Recent figures have shown that ‘maths anxiety’ affects 2 million children, but many parents may be unaware of how the condition impacts children on a day to day basis.
The phenomenon was first identified in the 1950s, and now researchers from Stanford University have used brain scans to reveal that children with maths anxiety actually have a ‘decrease in activity in the problem-solving areas’ of the brain.
Maths anxiety also differs from dyscalculia, defined as a condition that affects the ability to acquire arithmetical skills, and if you suspect that your child is suffering from the condition, there are a number of ways you can support them.
According to Professor David Sheffield of Derby University’s Centre for Psychological Research, one of the country’s leading experts in the field, practising relaxation techniques is the key to reducing anxiety levels:
‘Try to deal with the anxiety with simple approaches like relaxation or breathing exercises. We did one study where we got people to do a relaxation exercise and then followed them up. Their anxiety scores had dropped and they were able to solve more problems.’
Relaxation exercises could include listening to a CD of calming music, counting to 10 before continuing an activity, or deep breathing.

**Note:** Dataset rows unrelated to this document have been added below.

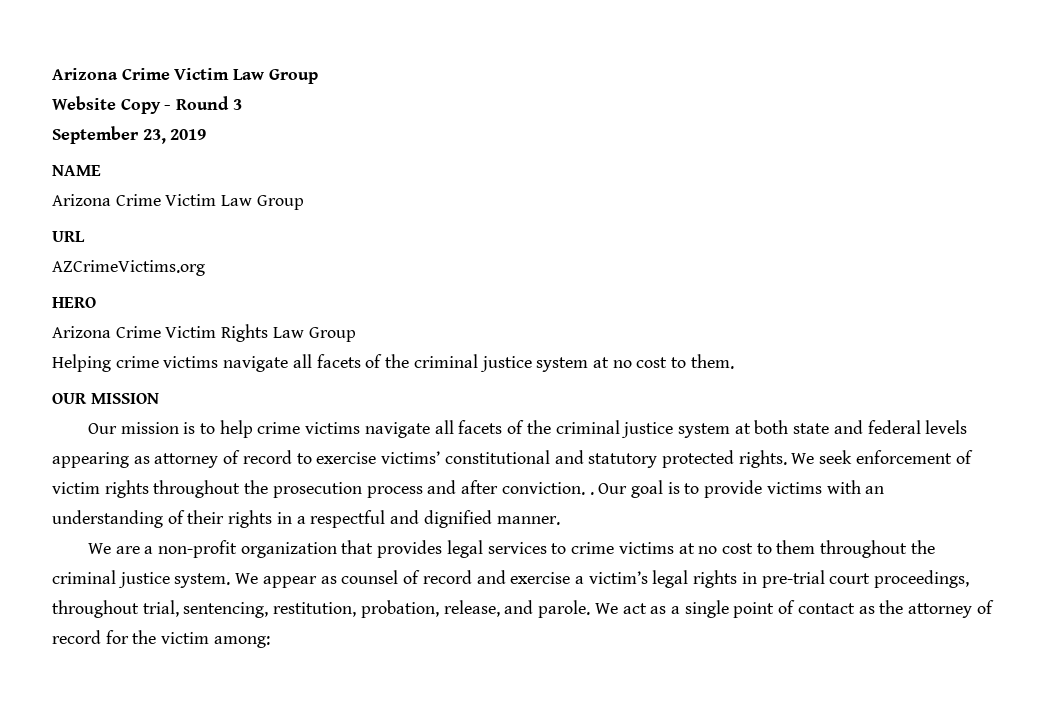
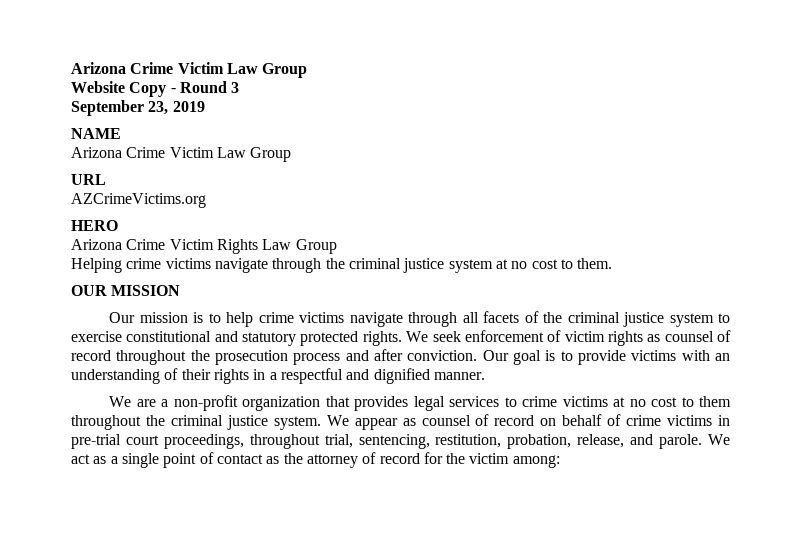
- Helping crime victims navigate all facets of the criminal justice system at no cost to them.
+ Helping crime victims navigate through the criminal justice system at no cost to them.
- Our mission is to help crime victims navigate all facets of the criminal justice system at both state and federal levels appearing as attorney of record to exercise victims’ constitutional and statutory protected rights.
+ Our mission is to help crime victims navigate through all facets of the criminal justice system to exercise constitutional and statutory protected rights.
- We seek enforcement of victim rights throughout the prosecution process and after conviction. .
+ We seek enforcement of victim rights as counsel of record throughout the prosecution process and after conviction.
- We appear as counsel of record and exercise a victim’s legal rights in pre-trial court proceedings, throughout trial, sentencing, restitution, probation, release, and parole.
+ We appear as counsel of record on behalf of crime victims in pre-trial court proceedings, throughout trial, sentencing, restitution, probation, release, and parole.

Helping children increase their overall self-esteem with positive praise and encouragement may also help children build up more resilience to better deal with maths anxiety. This idea is supported by Michael Roach, headteacher at John Ball School in south-east London, who argues that ‘improving their confidence and related attitudes to maths has been key’ to numeracy success at his school. He also feels that reduced anxiety in maths can be achieved by making the subject fun and interactive for children.
Support is key
Mike Ellicock, Chief Executive of the National Numeracy charity argues that ‘given encouragement and the right support, everyone can meet a functional level of numeracy.’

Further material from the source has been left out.